Dando seqüência a serie mitológica, o mito quatro fala de um fenômeno que, para muitos, soa como “erro”: o rotacismo – troca do “l” por “r”, nos encontros consonantais. Sob a perspectiva lingüística, tal fenômeno é perfeitamente aceitável.
Cabe ao mito cinco destacar que é lugar-comum afirmar que o dialeto maranhense é o mais correto, graças ao emprego do pronome pessoal “tu”. Em contrapartida, o professor Pasquale Cipro Neto afirma que “no cômputo geral, o carioca é o que se expressa melhor sob a óptica da norma culta”. Entretanto pesquisas sociolingüísticas confirmam que a variedade culta falada pelas pessoas da classe culta é expressa igualmente bem, em qualquer lugar, pois há uma norma culta urbana geral brasileira.
O sexto mito, “o certo é falar assim porque se escreve assim”, advoga a supervalorização da escrita, no entanto “ A língua escrita é uma foto 3X4 [...]. Tem alguma coisa a ver com a língua, mas nem se identifica com ela nem a retrata detalhadamente” ( POSSENTI,2001:79).
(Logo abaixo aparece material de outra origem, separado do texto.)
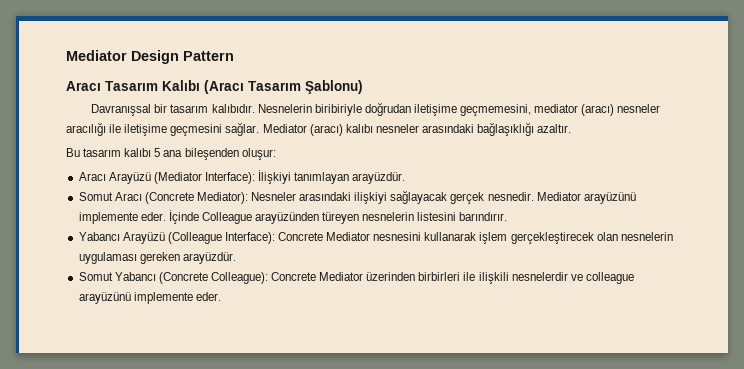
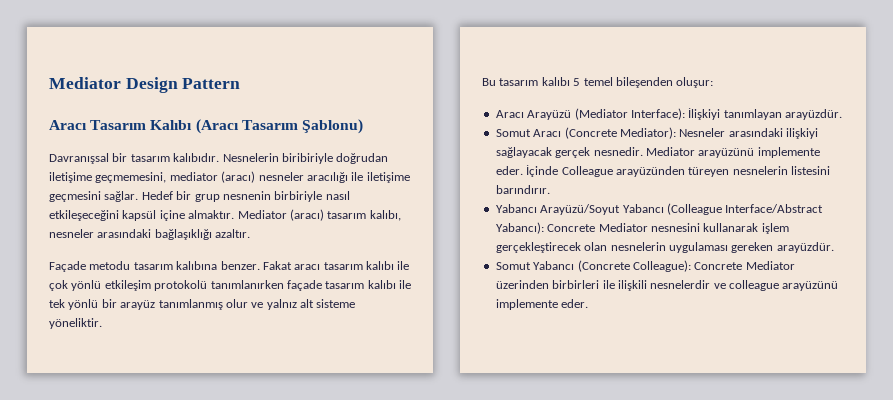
- Mediator (aracı) kalıbı nesneler arasındaki bağlaşıklığı azaltır.
+ Hedef bir grup nesnenin birbiriyle nasıl etkileşeceğini kapsül içine almaktır. Mediator (aracı) tasarım kalıbı, nesneler arasındaki bağlaşıklığı azaltır.
+ Façade metodu tasarım kalıbına benzer. Fakat aracı tasarım kalıbı ile çok yönlü etkileşim protokolü tanımlanırken façade tasarım kalıbı ile tek yönlü bir arayüz tanımlanmış olur ve yalnız alt sisteme yöneliktir.
- Bu tasarım kalıbı 5 ana bileşenden oluşur:
+ Bu tasarım kalıbı 5 temel bileşenden oluşur:
- Yabancı Arayüzü (Colleague Interface): Concrete Mediator nesnesini kullanarak işlem gerçekleştirecek olan nesnelerin uygulaması gereken arayüzdür.
+ Yabancı Arayüzü/Soyut Yabancı (Colleague Interface/Abstract Yabancı): Concrete Mediator nesnesini kullanarak işlem gerçekleştirecek olan nesnelerin uygulaması gereken arayüzdür.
Bagno comenta que é relevante uniformizar a ortografia a fim de que todos leiam os códigos e compreendam a mensagem, porém é inviável uniformizar a linguagem oral.
No mito sete, a concepção de que a qualidade textual é simultânea à prática ipis literis da gramática é criticada por Bagno no seguinte período: “ora, os escritores são os primeiros a dizer que a gramática não é com eles!” (p.63) e nem por isso são taxados de ignorantes ou deixam de ser exímios escritores”.
O último mito “norma culta é um instrumento de ascensão social” justapõe-se à ideologia e à prática de muitos docentes e educadores. Bagno lança sua opinião no trecho a seguir: “ o mero domínio da norma culta não é uma fórmula mágica que, de um momento para outro, vai resolver todos os problemas de um individuo carente”
No desfecho do livro, Bagno compila e transcreve trechos de alguns artigos publicados em jornais, geralmente escritos por gramáticos, cuja temática é objetar, julgar e banalizar os profissionais engajados na realização de estudos e pesquisas lingüísticas.
Marcos Bagno proporciona aos leitores do livro em pauta uma obra bem elaborada e perspicaz, contendo conceitos ordenados, pertinentes, embasados em informações de caráter cientifico. Uma vez que o livro esclarece o quão é daninho adotar (pre) conceitos associados à linguagem tem como destinatários todos os que vivem em sociedade e convivem com as diferenças com o outro, além dos futuros e presentes professores, estudantes de Letras, pedagogos. Afinal, estar isento do preconceito é muito mais que não manifestá-lo, é conhecer, analisar e adquiri uma óptica amplificada para o diferente.